──────── Records ────────
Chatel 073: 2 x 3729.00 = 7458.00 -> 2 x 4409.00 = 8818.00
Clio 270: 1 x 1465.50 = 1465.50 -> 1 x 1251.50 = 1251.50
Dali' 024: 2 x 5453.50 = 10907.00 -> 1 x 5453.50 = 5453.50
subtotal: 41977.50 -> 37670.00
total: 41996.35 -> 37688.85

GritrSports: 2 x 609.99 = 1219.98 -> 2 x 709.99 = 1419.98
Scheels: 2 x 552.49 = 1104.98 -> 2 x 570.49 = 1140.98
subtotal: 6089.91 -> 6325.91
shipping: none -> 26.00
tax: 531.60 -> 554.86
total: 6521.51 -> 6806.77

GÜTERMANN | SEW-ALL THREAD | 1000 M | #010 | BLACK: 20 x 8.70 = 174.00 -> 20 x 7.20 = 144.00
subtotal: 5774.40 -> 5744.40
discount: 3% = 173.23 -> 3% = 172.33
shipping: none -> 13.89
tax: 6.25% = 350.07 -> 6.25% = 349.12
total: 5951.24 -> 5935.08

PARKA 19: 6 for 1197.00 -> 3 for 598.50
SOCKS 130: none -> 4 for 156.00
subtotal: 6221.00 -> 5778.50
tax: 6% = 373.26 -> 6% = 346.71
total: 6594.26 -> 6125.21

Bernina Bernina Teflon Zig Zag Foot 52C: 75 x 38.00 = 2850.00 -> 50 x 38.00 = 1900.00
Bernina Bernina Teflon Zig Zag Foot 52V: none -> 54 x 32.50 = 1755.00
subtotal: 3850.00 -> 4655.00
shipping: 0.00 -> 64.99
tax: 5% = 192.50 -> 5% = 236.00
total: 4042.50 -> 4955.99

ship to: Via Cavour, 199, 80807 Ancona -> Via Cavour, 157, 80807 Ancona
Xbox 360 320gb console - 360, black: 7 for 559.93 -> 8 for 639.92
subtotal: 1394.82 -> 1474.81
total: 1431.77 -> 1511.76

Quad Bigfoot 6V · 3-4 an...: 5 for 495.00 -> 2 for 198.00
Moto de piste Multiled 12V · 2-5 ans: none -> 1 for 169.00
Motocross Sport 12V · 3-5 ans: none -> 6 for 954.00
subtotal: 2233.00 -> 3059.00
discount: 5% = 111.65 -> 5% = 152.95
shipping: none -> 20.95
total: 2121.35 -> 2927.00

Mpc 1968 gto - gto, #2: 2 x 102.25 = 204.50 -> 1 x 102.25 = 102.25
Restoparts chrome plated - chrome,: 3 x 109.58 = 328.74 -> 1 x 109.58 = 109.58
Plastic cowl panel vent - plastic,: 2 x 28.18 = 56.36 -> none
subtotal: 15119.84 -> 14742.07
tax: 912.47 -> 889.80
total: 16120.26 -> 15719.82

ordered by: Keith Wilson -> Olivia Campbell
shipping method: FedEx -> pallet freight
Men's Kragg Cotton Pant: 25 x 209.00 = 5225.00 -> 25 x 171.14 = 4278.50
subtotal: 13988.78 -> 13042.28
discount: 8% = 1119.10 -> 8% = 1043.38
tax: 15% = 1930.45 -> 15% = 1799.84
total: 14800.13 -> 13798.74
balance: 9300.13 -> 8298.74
────────
### How to complete this task
In the listing above, find the line containing "subtotal: 3850.00 -> 4655.00" and the line containing "Quad Bigfoot 6V". Output them and every line between, exactly, and nothing else.

### Completed exercise
subtotal: 3850.00 -> 4655.00
shipping: 0.00 -> 64.99
tax: 5% = 192.50 -> 5% = 236.00
total: 4042.50 -> 4955.99

ship to: Via Cavour, 199, 80807 Ancona -> Via Cavour, 157, 80807 Ancona
Xbox 360 320gb console - 360, black: 7 for 559.93 -> 8 for 639.92
subtotal: 1394.82 -> 1474.81
total: 1431.77 -> 1511.76

Quad Bigfoot 6V · 3-4 an...: 5 for 495.00 -> 2 for 198.00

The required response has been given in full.